Assigned task:
Search the listing for "setup" and copy every line where it appears.

The data:
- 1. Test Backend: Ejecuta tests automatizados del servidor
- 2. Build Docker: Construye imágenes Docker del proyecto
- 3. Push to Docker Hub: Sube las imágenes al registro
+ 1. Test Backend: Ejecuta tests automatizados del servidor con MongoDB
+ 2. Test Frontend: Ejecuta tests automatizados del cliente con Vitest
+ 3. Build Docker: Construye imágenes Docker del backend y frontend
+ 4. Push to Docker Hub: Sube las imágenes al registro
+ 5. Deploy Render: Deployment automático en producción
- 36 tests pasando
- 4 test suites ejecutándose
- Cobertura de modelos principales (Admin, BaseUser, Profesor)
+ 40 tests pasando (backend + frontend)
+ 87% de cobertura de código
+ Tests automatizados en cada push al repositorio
---
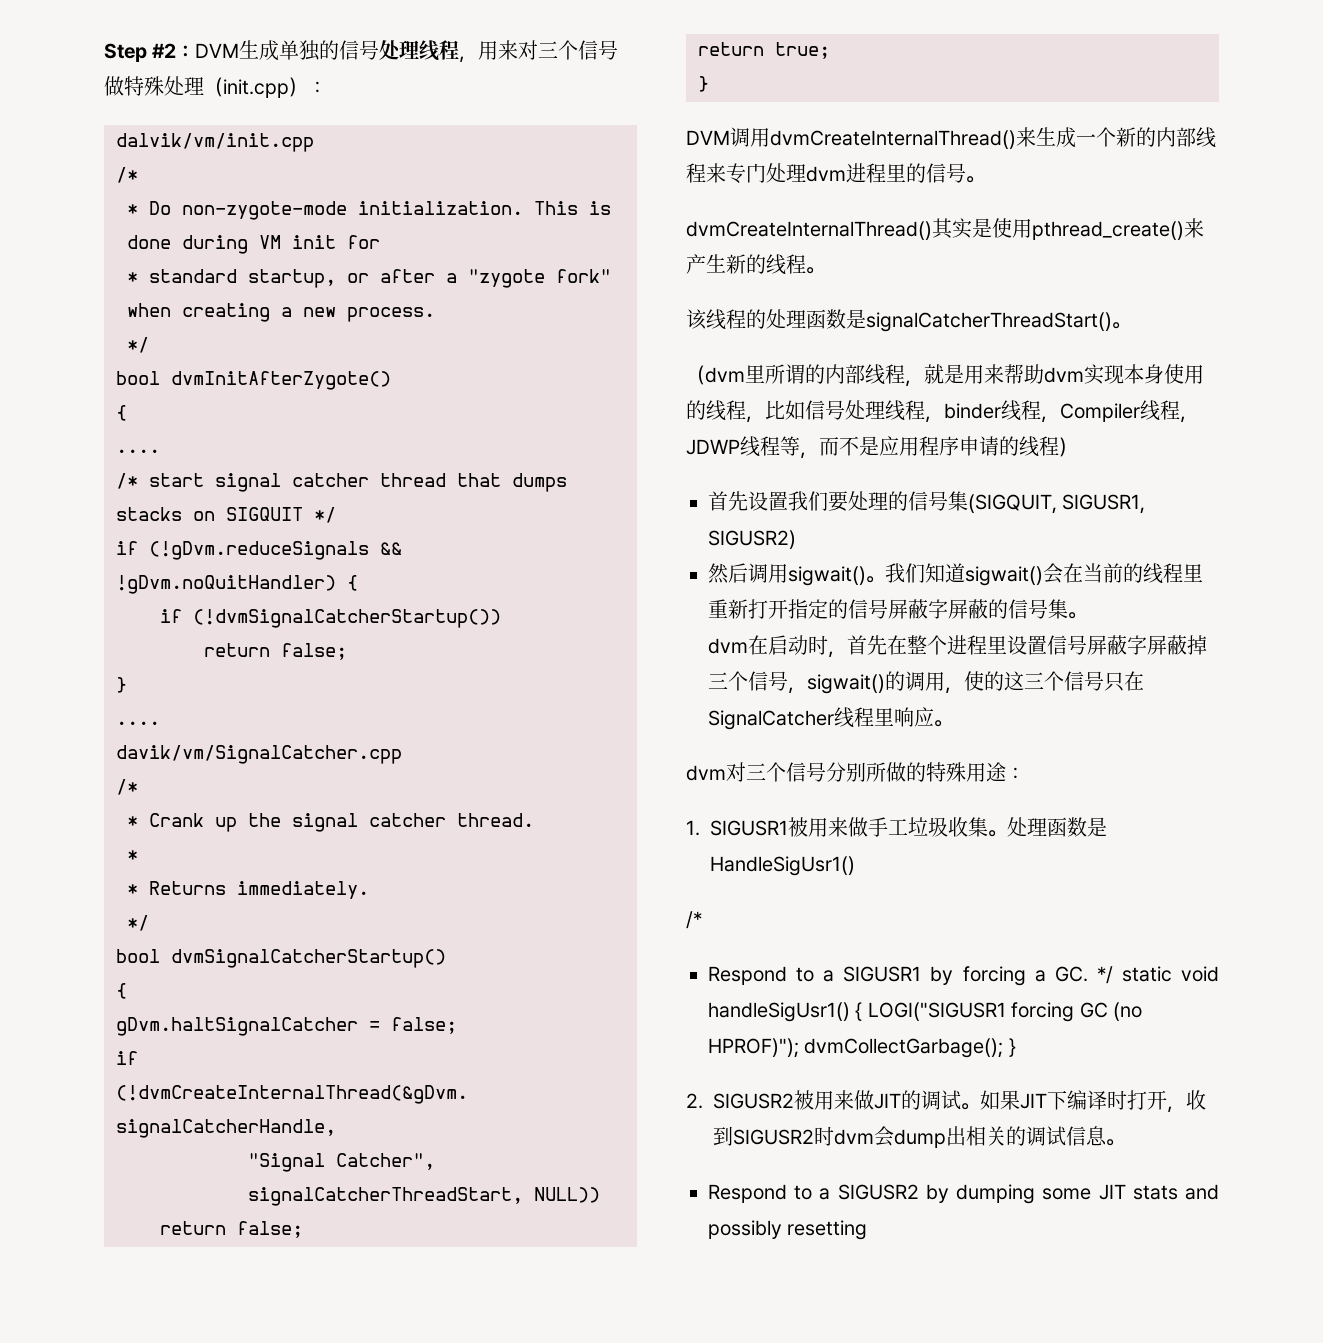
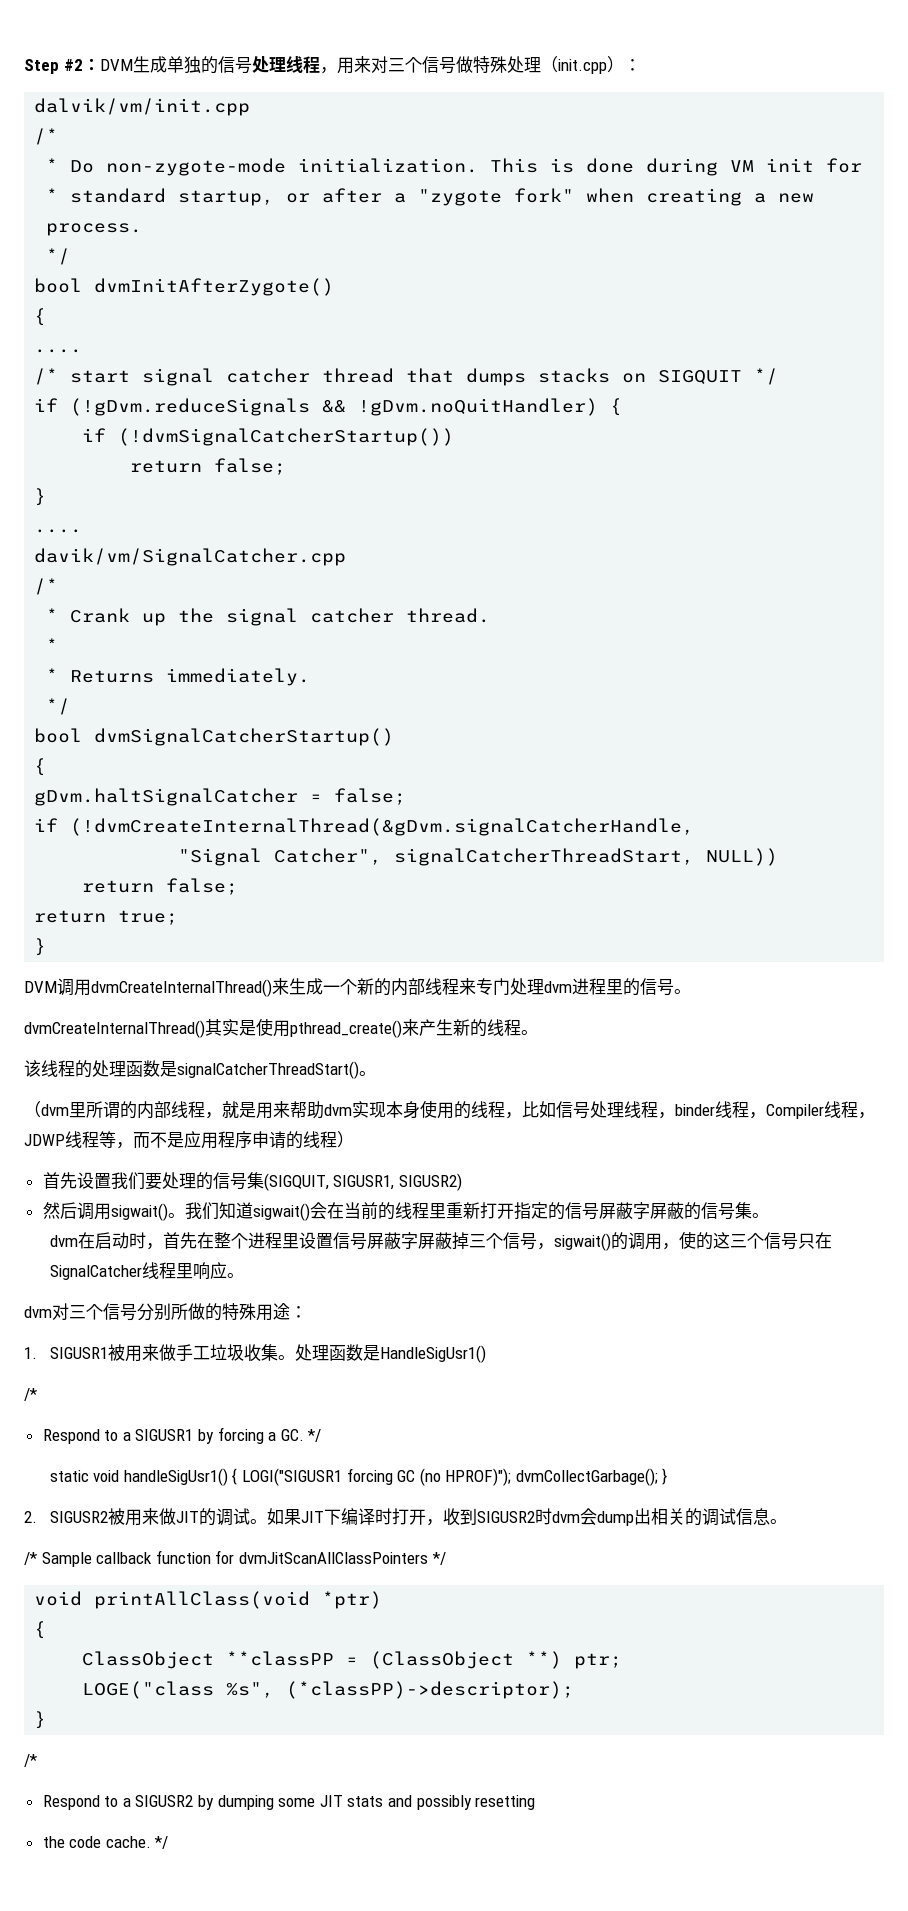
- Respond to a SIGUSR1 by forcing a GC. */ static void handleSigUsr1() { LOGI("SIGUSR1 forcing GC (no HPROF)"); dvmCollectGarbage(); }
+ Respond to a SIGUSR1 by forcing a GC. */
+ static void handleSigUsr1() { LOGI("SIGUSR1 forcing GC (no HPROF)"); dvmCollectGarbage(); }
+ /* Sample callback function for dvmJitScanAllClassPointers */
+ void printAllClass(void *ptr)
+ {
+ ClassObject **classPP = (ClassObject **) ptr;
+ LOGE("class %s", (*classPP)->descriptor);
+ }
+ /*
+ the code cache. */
---
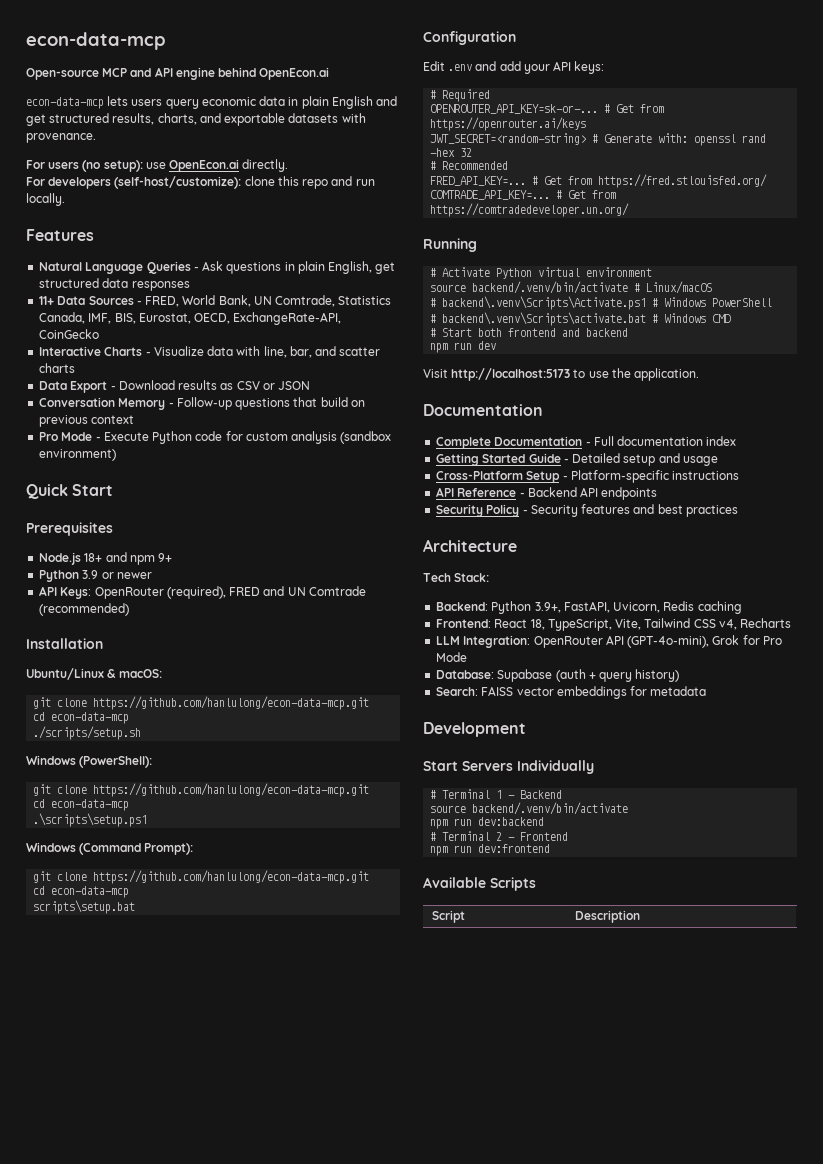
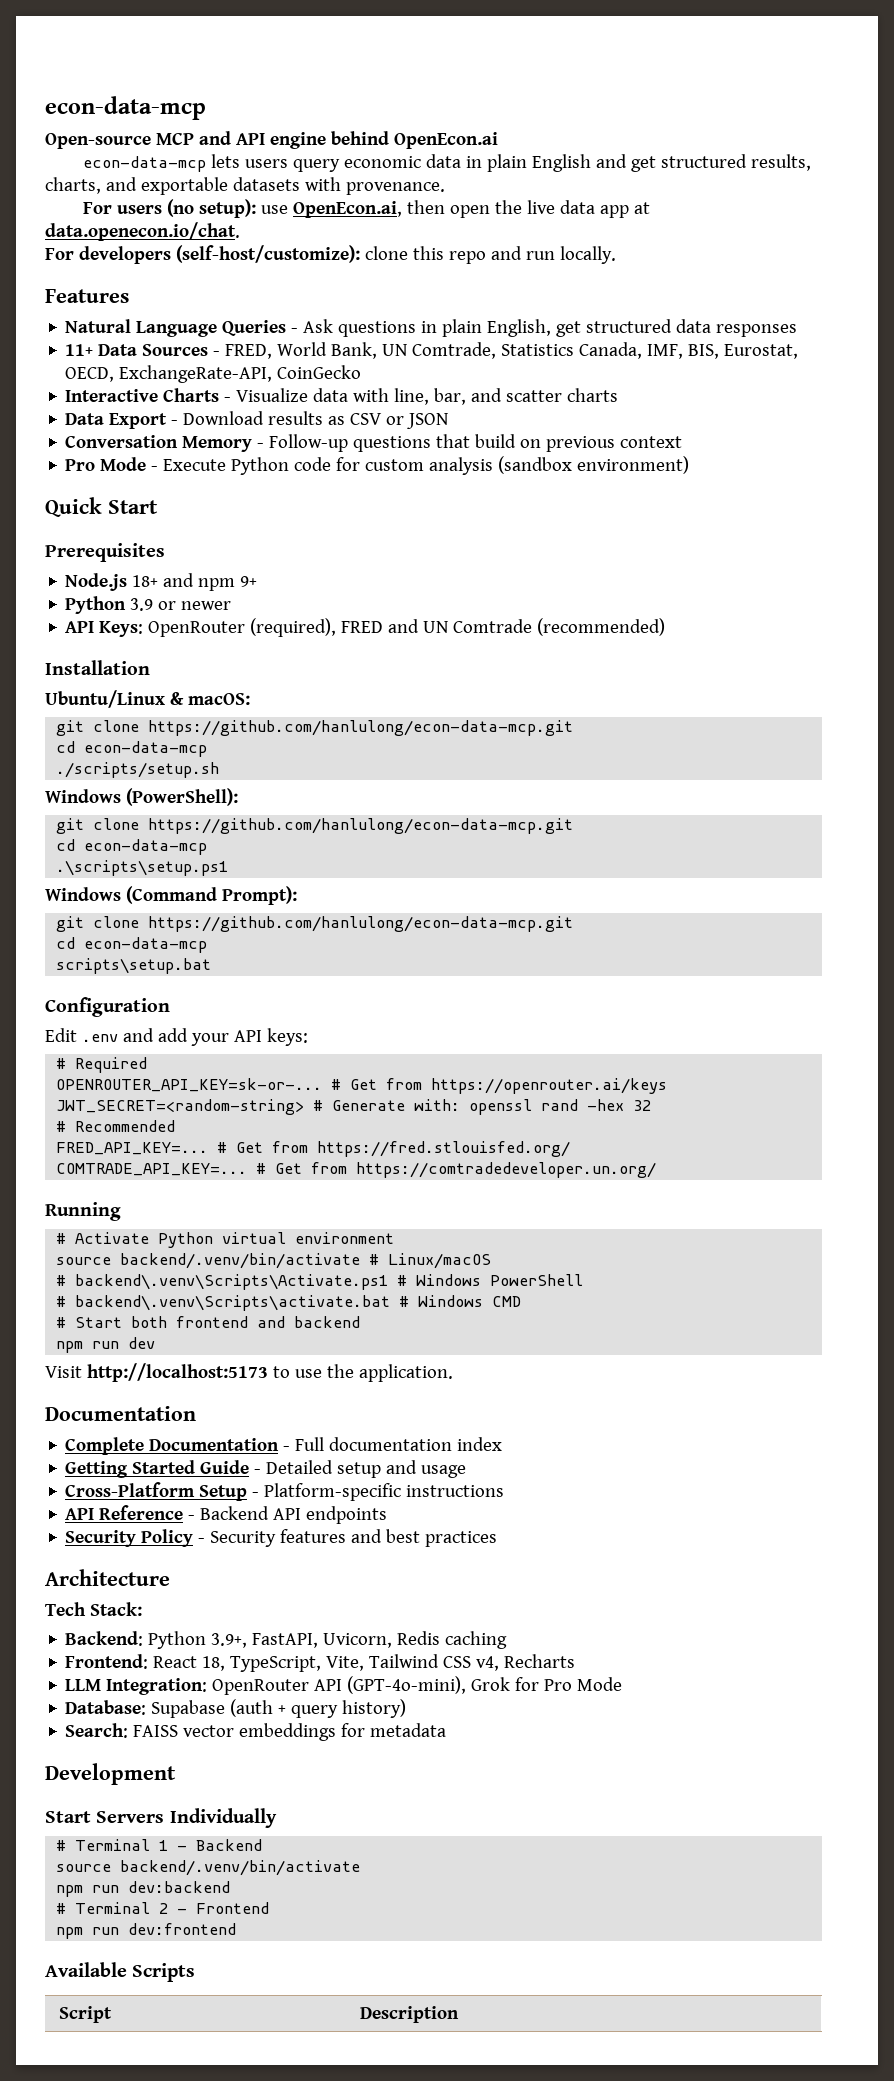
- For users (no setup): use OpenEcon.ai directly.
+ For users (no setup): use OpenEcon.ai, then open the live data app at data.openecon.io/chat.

The answer:
- For users (no setup): use OpenEcon.ai directly.
+ For users (no setup): use OpenEcon.ai, then open the live data app at data.openecon.io/chat.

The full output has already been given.